Task prompt » Stop at the line containing "16px -> 10px;": every line of the listing from the first up to that one must be set down exactly.

Input records »
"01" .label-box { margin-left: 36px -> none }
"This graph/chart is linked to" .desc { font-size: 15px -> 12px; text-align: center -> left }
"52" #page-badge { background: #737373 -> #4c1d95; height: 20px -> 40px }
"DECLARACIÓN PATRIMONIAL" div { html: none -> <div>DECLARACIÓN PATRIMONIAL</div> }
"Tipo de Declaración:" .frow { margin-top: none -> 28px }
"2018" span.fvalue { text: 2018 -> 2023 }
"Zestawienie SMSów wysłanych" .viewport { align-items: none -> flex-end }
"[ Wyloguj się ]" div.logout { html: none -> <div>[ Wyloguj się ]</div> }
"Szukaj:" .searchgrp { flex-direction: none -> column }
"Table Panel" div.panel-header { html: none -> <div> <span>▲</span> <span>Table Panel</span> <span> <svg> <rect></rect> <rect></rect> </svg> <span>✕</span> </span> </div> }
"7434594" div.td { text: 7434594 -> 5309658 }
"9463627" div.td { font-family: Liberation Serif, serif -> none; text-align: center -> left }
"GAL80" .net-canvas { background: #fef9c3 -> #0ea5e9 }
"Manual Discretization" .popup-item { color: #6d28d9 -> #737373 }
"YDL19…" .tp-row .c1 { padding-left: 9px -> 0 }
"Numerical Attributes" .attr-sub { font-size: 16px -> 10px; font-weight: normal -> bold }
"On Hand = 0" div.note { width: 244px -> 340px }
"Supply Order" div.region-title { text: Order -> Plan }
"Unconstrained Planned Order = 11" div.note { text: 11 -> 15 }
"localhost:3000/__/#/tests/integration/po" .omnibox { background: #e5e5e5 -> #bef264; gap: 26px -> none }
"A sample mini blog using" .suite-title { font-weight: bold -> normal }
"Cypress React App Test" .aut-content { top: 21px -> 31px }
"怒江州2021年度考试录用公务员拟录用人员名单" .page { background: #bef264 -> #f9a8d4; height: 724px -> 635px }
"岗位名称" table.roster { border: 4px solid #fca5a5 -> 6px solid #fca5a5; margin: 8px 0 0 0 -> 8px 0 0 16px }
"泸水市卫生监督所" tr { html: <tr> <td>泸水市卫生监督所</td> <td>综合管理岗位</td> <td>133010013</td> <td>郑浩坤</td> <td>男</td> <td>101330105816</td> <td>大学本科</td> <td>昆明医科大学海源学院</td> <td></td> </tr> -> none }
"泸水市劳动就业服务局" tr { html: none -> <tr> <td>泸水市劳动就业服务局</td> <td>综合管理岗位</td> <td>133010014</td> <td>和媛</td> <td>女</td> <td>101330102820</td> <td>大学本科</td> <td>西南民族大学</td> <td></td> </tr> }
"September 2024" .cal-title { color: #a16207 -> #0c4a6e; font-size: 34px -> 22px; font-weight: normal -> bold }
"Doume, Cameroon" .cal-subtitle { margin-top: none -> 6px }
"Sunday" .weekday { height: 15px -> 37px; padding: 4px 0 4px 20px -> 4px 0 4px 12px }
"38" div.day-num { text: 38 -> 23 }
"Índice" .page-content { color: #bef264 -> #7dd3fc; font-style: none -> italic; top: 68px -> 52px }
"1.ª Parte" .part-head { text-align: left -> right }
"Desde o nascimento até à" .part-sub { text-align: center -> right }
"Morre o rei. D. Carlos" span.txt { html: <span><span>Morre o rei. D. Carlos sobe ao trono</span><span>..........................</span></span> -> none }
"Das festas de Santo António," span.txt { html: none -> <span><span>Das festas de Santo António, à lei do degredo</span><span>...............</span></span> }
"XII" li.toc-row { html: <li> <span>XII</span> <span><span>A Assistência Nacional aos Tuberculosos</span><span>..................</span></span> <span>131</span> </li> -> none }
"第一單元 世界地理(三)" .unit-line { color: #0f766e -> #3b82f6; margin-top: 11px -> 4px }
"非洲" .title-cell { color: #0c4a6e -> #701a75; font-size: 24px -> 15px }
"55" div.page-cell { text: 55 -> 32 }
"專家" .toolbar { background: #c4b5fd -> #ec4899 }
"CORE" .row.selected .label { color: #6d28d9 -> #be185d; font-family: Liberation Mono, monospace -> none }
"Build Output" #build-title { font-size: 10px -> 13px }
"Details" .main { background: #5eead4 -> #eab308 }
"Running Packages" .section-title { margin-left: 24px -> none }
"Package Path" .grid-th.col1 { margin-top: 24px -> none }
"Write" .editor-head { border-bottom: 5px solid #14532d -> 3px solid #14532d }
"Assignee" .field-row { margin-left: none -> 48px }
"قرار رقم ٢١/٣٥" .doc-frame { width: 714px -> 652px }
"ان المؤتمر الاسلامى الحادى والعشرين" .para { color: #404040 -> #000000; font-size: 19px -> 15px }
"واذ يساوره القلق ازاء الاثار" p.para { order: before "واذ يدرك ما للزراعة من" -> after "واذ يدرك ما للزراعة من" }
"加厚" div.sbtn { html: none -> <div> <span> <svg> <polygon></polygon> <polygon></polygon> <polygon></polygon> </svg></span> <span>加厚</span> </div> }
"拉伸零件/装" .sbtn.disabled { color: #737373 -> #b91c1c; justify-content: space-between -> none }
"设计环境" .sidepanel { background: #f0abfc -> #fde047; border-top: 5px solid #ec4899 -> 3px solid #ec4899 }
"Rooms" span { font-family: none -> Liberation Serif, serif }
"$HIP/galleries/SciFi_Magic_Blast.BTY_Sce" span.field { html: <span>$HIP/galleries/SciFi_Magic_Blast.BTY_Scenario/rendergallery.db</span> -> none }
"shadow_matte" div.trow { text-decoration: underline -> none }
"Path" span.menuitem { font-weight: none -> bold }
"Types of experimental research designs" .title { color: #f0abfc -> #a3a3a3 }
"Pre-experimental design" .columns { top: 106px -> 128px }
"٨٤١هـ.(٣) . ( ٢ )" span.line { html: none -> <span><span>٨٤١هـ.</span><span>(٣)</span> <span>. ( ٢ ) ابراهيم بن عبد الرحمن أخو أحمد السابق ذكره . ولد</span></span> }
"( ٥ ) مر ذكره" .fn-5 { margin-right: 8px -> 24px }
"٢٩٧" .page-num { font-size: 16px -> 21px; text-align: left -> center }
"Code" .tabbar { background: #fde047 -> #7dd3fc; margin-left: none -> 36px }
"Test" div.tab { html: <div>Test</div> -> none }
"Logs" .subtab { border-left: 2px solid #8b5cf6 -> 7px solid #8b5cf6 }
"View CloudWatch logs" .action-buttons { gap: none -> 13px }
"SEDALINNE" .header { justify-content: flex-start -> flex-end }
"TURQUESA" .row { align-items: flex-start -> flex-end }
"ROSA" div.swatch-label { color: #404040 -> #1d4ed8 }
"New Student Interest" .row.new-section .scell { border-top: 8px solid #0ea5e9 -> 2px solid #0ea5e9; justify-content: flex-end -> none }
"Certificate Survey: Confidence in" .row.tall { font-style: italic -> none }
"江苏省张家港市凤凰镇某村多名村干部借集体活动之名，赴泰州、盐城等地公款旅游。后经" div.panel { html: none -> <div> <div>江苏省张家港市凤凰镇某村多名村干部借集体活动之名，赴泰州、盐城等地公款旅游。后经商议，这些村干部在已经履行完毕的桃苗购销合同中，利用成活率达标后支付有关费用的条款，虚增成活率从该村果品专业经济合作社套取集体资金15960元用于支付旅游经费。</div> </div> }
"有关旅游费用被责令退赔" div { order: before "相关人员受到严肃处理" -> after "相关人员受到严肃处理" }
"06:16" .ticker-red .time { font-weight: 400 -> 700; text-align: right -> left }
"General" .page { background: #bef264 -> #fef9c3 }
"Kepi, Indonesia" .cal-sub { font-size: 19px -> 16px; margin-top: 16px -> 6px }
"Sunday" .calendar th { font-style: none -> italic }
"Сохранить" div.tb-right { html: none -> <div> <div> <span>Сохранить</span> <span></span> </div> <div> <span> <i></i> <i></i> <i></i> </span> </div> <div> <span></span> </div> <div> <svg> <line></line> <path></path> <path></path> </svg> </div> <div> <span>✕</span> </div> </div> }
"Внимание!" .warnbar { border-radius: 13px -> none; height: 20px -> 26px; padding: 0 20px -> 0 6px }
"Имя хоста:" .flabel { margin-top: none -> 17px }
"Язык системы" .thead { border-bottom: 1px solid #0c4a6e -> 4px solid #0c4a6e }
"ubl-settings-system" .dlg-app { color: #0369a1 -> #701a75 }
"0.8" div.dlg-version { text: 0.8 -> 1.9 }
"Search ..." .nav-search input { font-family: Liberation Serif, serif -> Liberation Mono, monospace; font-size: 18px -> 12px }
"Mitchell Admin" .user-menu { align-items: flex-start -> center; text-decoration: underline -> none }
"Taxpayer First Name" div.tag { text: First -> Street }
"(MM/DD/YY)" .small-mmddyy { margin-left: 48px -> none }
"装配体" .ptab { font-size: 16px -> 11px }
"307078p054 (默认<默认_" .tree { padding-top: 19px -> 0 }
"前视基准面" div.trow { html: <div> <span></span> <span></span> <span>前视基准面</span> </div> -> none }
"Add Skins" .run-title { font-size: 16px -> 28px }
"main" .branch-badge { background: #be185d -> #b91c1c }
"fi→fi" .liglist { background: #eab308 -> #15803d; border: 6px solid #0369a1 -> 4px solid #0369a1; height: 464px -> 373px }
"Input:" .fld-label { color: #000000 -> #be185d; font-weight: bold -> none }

Response box »
"01" .label-box { margin-left: 36px -> none }
"This graph/chart is linked to" .desc { font-size: 15px -> 12px; text-align: center -> left }
"52" #page-badge { background: #737373 -> #4c1d95; height: 20px -> 40px }
"DECLARACIÓN PATRIMONIAL" div { html: none -> <div>DECLARACIÓN PATRIMONIAL</div> }
"Tipo de Declaración:" .frow { margin-top: none -> 28px }
"2018" span.fvalue { text: 2018 -> 2023 }
"Zestawienie SMSów wysłanych" .viewport { align-items: none -> flex-end }
"[ Wyloguj się ]" div.logout { html: none -> <div>[ Wyloguj się ]</div> }
"Szukaj:" .searchgrp { flex-direction: none -> column }
"Table Panel" div.panel-header { html: none -> <div> <span>▲</span> <span>Table Panel</span> <span> <svg> <rect></rect> <rect></rect> </svg> <span>✕</span> </span> </div> }
"7434594" div.td { text: 7434594 -> 5309658 }
"9463627" div.td { font-family: Liberation Serif, serif -> none; text-align: center -> left }
"GAL80" .net-canvas { background: #fef9c3 -> #0ea5e9 }
"Manual Discretization" .popup-item { color: #6d28d9 -> #737373 }
"YDL19…" .tp-row .c1 { padding-left: 9px -> 0 }
"Numerical Attributes" .attr-sub { font-size: 16px -> 10px; font-weight: normal -> bold }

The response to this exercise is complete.